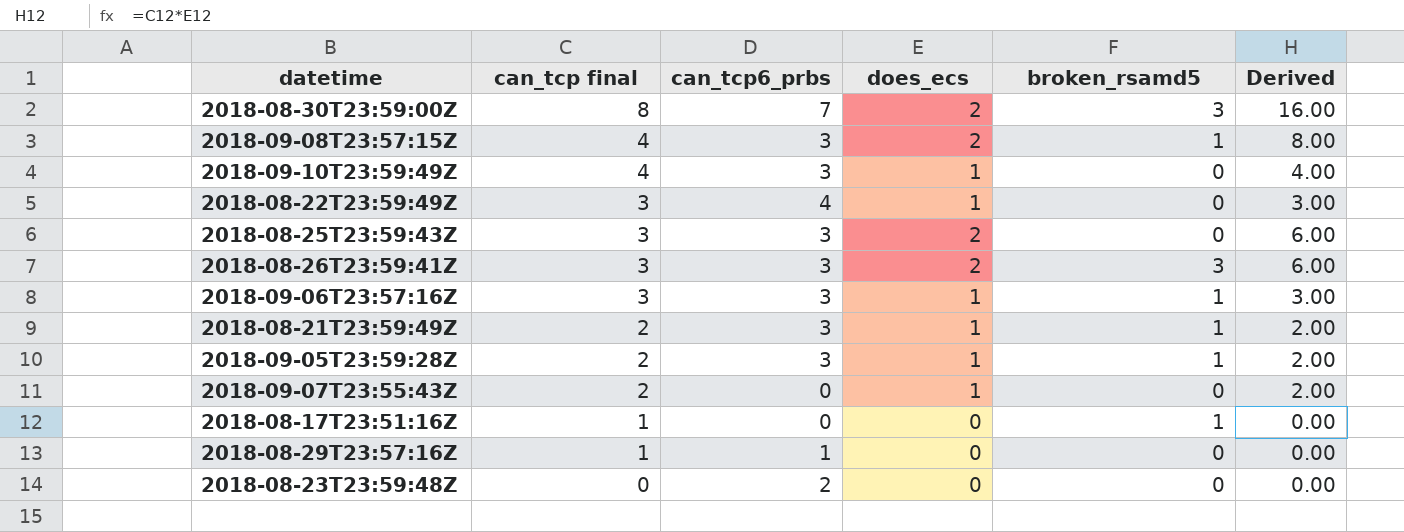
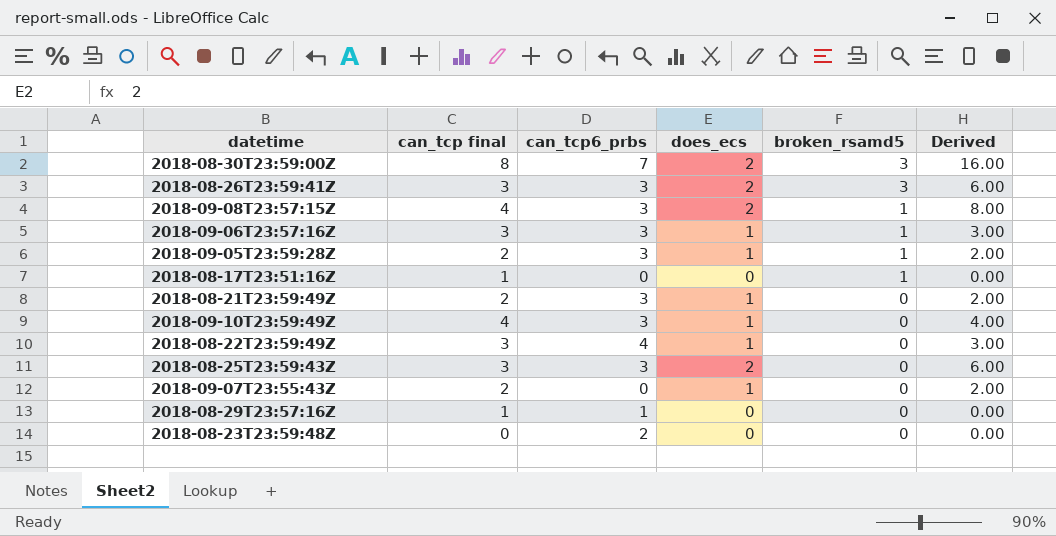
row order: can_tcp final descending -> broken_rsamd5 descending
2018-08-21T23:59:49Z | broken_rsamd5: 1 -> 0

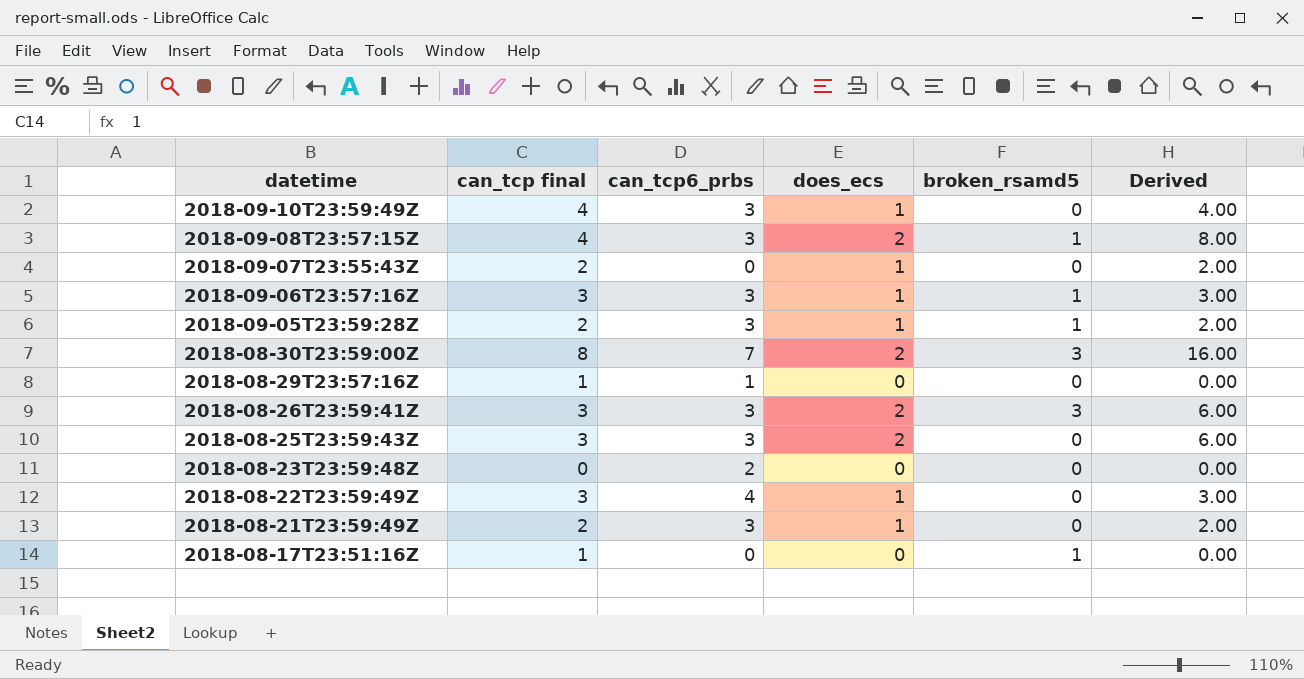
row order: broken_rsamd5 descending -> datetime descending

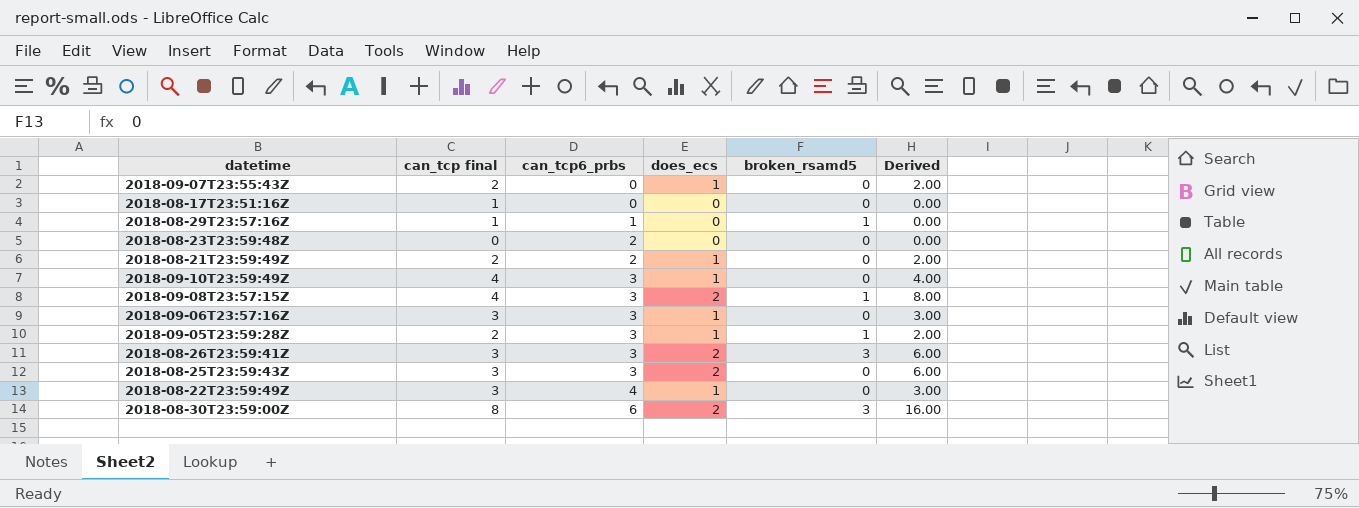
row order: datetime descending -> can_tcp6_prbs ascending
2018-08-17T23:51:16Z | broken_rsamd5: 1 -> 0
2018-08-29T23:57:16Z | broken_rsamd5: 0 -> 1
2018-08-21T23:59:49Z | can_tcp6_prbs: 3 -> 2
2018-09-06T23:57:16Z | broken_rsamd5: 1 -> 0
2018-08-30T23:59:00Z | can_tcp6_prbs: 7 -> 6

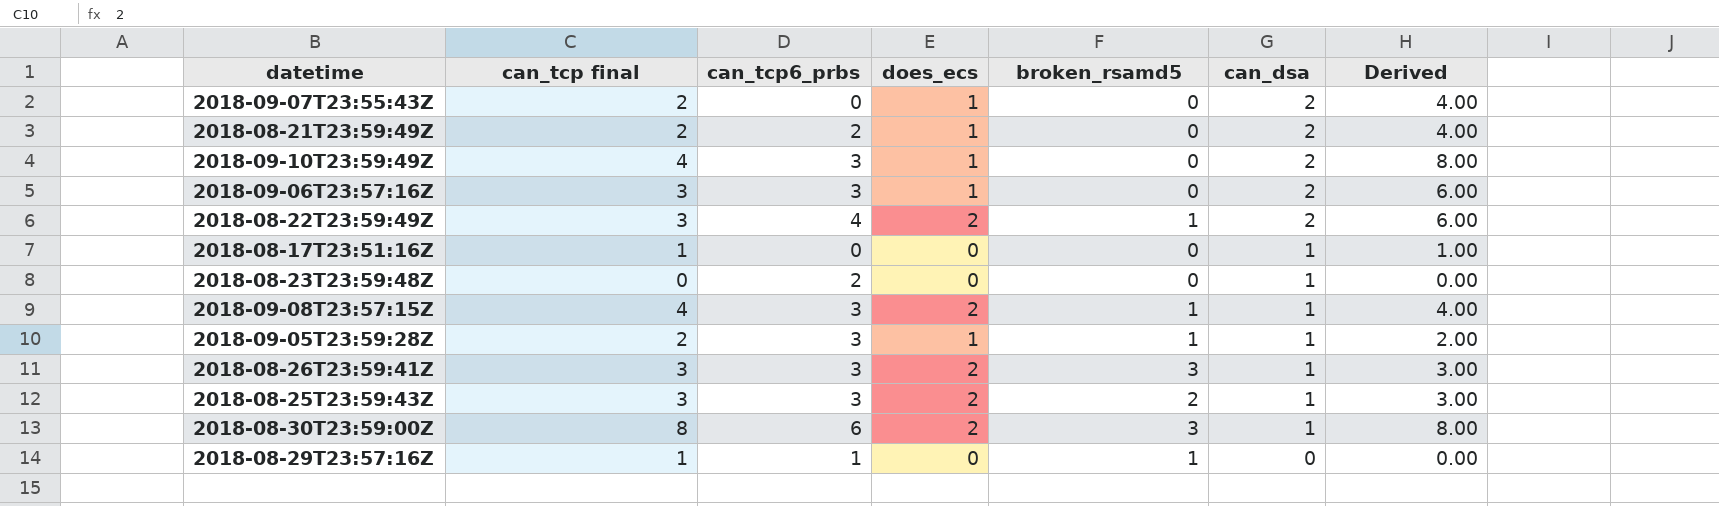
row order: can_tcp6_prbs ascending -> can_dsa descending
column can_dsa | position: none -> 6
column Derived | formula: [can_tcp final] * [does_ecs] -> [can_tcp final] * [can_dsa]
2018-08-22T23:59:49Z | does_ecs: 1 -> 2
2018-08-22T23:59:49Z | broken_rsamd5: 0 -> 1
2018-08-25T23:59:43Z | broken_rsamd5: 0 -> 2

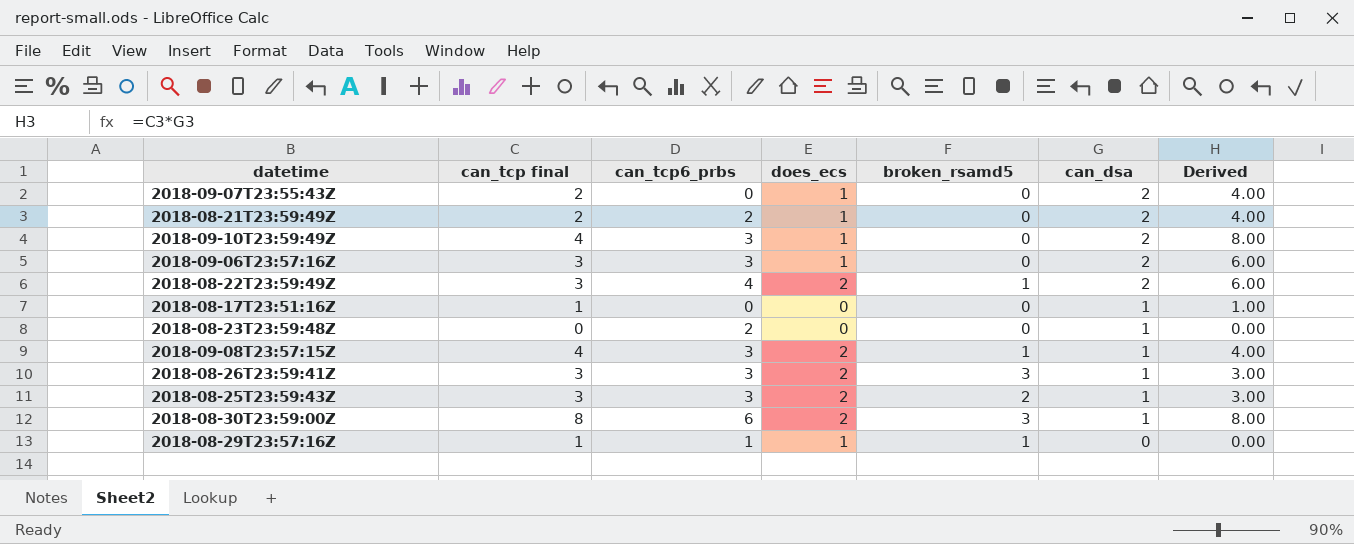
row 2018-09-05T23:59:28Z: 2 | 3 | 1 | 1 | 1 | 2.00 -> none
2018-08-29T23:57:16Z | does_ecs: 0 -> 1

++++++++++

Task to complete
Every line of the material that includes the word "column" needs to be copied.

Result for this exercise
column can_dsa | position: none -> 6
column Derived | formula: [can_tcp final] * [does_ecs] -> [can_tcp final] * [can_dsa]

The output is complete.